Usulan perlu adanya lembaga untuk menguji undang-undang, juga pernah dilontarkan Ikatan Sarjana Hukum pada 1970 agar Mahkamah Agung (MA) diberi kewenangan menguji undang-undang. Tetapi, usulan itu belum ditanggapi serius. Selain itu, lewat Ketetapan MPR No. III/MPR/2000 Pasal 5 Ayat (1) menyebutkan MPR berwenang menguji UU terhadap UUD 1945 dan Ketetapan MPR. Namun, saat itu belum juga dibentuk lembaga di Indonesia yang bertugas menguji UU.

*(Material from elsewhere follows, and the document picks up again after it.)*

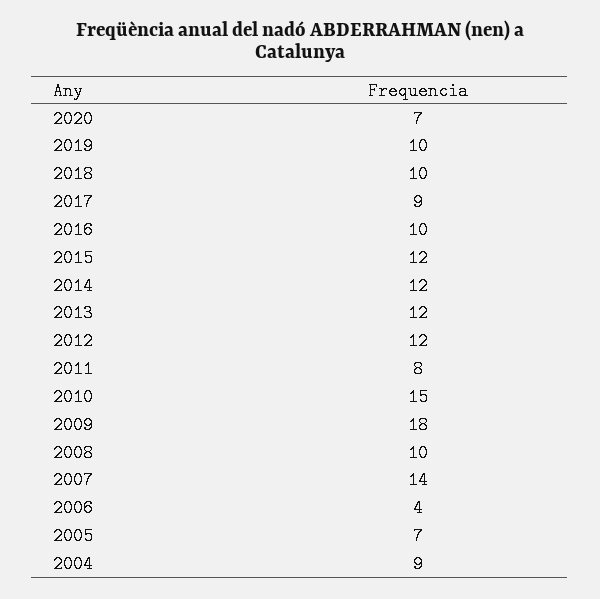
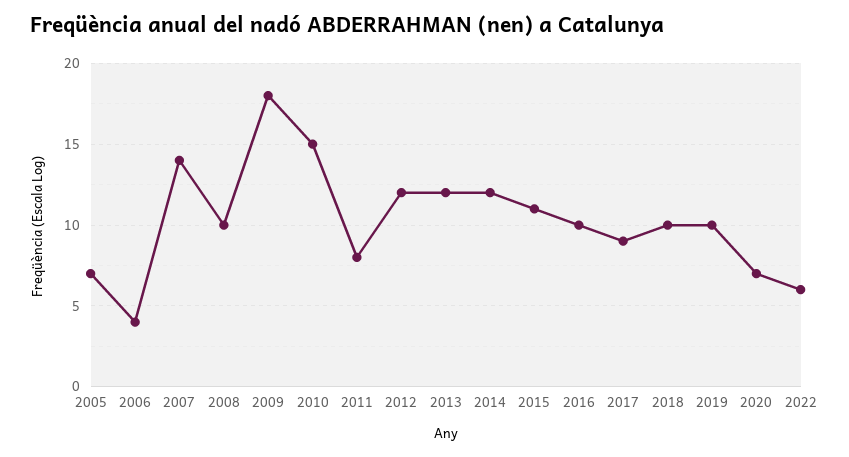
2015: 12 -> 11
2004: 9 -> none
2022: none -> 6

Akhirnya setelah terjadi amandemen UUD 1945 sebanyak 4 kali (1999, 2000, 2001, 2002), melalui Pasal 24 dan Pasal 24C Ayat (1) dan Ayat (2) UUD 1945 disebutkan bahwa kekuasaan kehakiman tidak hanya dilakukan oleh MA tetapi juga oleh Mahkamah Konstitusi (MK) yang berwenang mengadili pada tingkat pertama dan terakhir yang putusannya bersifat final, untuk menguji undang-undang terhadap UUD.
“Disamping itu, MK berwenang untuk memutus sengketa kewenangan lembaga negara, memutus pembubaran partai politik, memutus perselisihan hasil pemilihan umum termasuk pemilukada,” kata Maria.
Hal yang tak kalah penting, lanjut Maria, MK wajib memberikan putusan atas pendapat DPR mengenai dugaan pelanggaran oleh Presiden dan atau Wakil Presiden menurut UUD. Sesuai isi Pasal 10 UU No.24/2003 tentang Mahkamah Konstitusi, “Mahkamah Konstitusi wajib memberikan putusan atas pendapat DPR bahwa Presiden dan atau Wakil Presiden diduga melakukan pelanggaran hukum berupa pengkhianatan terhadap negara, korupsi, penyuapan, tindak pidana berat lainnya atau perbuatan tercela …” (Nano Tresna A.)